Possibilidades...

Um dos meus eus pergunta a outro eu, certa noite antes de dormir, ambos vagando pelos becos indecifráveis da minha mente:

- É possível inovar dentro da escrita acadêmica?

- Olha... - não respondi logo porque faltou-me palavras - sempre há possibilidades de inovação, senão seríamos os mesmos de algum tempo atrás. Escreveríamos da mesma forma.

- Mas é que... se misturamos os ingredientes para causar um efeito diferente, somos, de pronto, repreendidos! Eu mesmo, quando despejei uma dose de poesia nos meus escritos, sofri na pele a repreensão.

- É porque você deve ter exagerado! Nós temos que perceber que o outro tem um universo diferente de experiências precipitantes que contam ponto quando esse outro vai experimentar a sua mistura.

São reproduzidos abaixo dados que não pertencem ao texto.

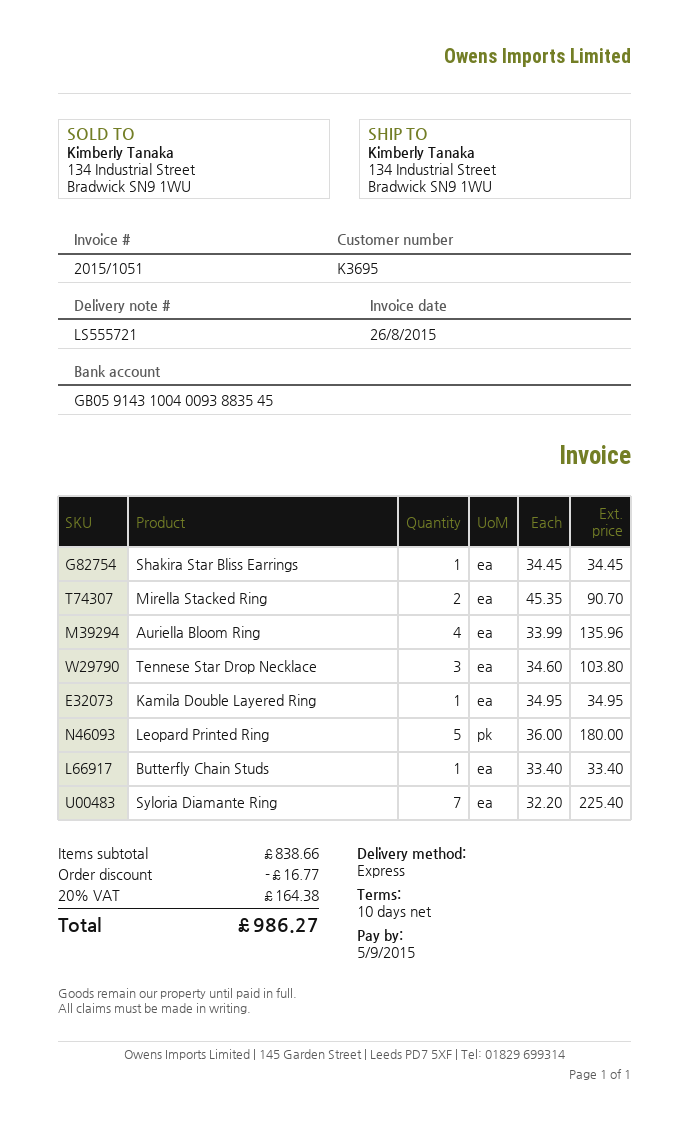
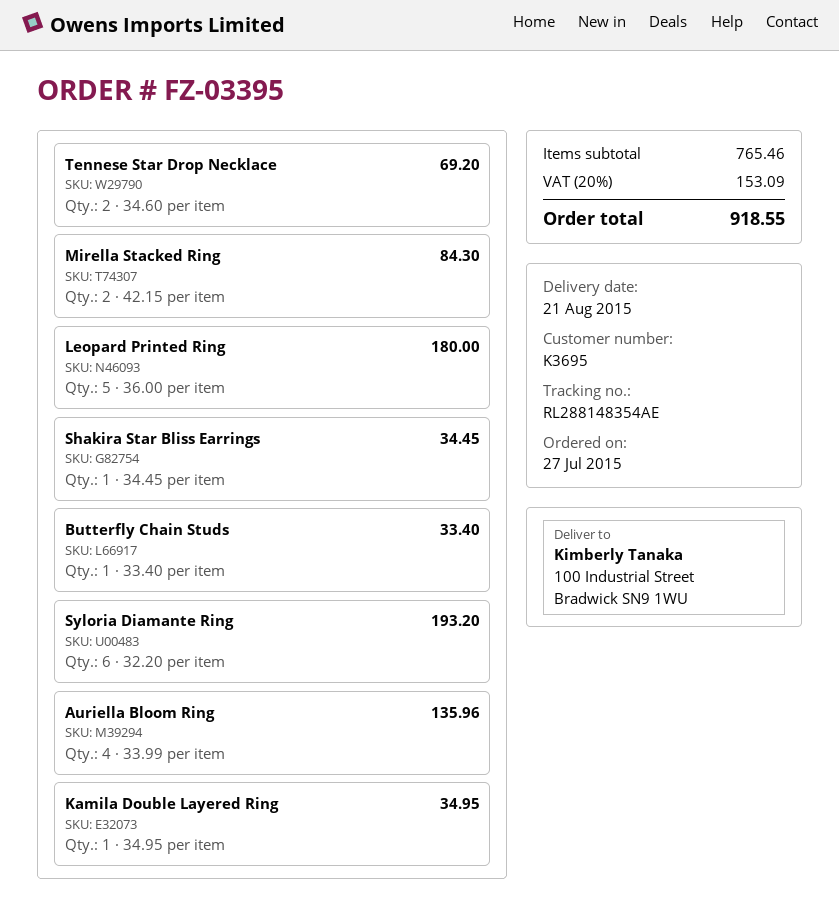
ship to: 134 Industrial Street, Bradwick SN9 1WU -> 100 Industrial Street, Bradwick SN9 1WU
Mirella Stacked Ring: 2 x 45.35 = 90.70 -> 2 x 42.15 = 84.30
Tennese Star Drop Necklace: 3 x 34.60 = 103.80 -> 2 x 34.60 = 69.20
Syloria Diamante Ring: 7 x 32.20 = 225.40 -> 6 x 32.20 = 193.20
subtotal: 838.66 -> 765.46
discount: 16.77 -> none
tax: 20% = 164.38 -> 20% = 153.09
total: 986.27 -> 918.55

- Quer dizer que a nossa resposta, a nossa inovação tem que ser um pouco condicionada?

- Eu não diria condicionada, mas permeada pelos pressupostos sócio-culturais e pelas leis de cada ''cozinha''.

- Certo. Então, o meu bolo tem que ter um pouco desses pressupostos que você falou. Não posso fazer um bolo só para eu comer? Do meu jeitinho?

- Aí não haveria uma resposta social. Você não saberia se o bolo ficou legal e tal, se você poderia trocar receitas com outros e assim por diante. Não haveria ressonância, entende?

- Acho que agora eu entendi. Quer dizer que só posso inovar se for com um grupo?

- Olha, eu creio que para inovar e ser aceito numa determinada ''cozinha'', você precisa ter um respaldo de outros cozinheiros famosos ou quem sabe até desenvolver seus argumentos bem consistentes sobre determinado acréscimo de ingrediente...

- Ah! Chega! Cansei de tentar entender essas coisas! Vamos descansar um pouco, pelo menos até vir o sonho. Porque mente vazia é um pouco complicado. É como uma favela, com tantos becos estreitos, sem um pé de gente! Já viu?

Paramos de conversar eu e um dos meus eus.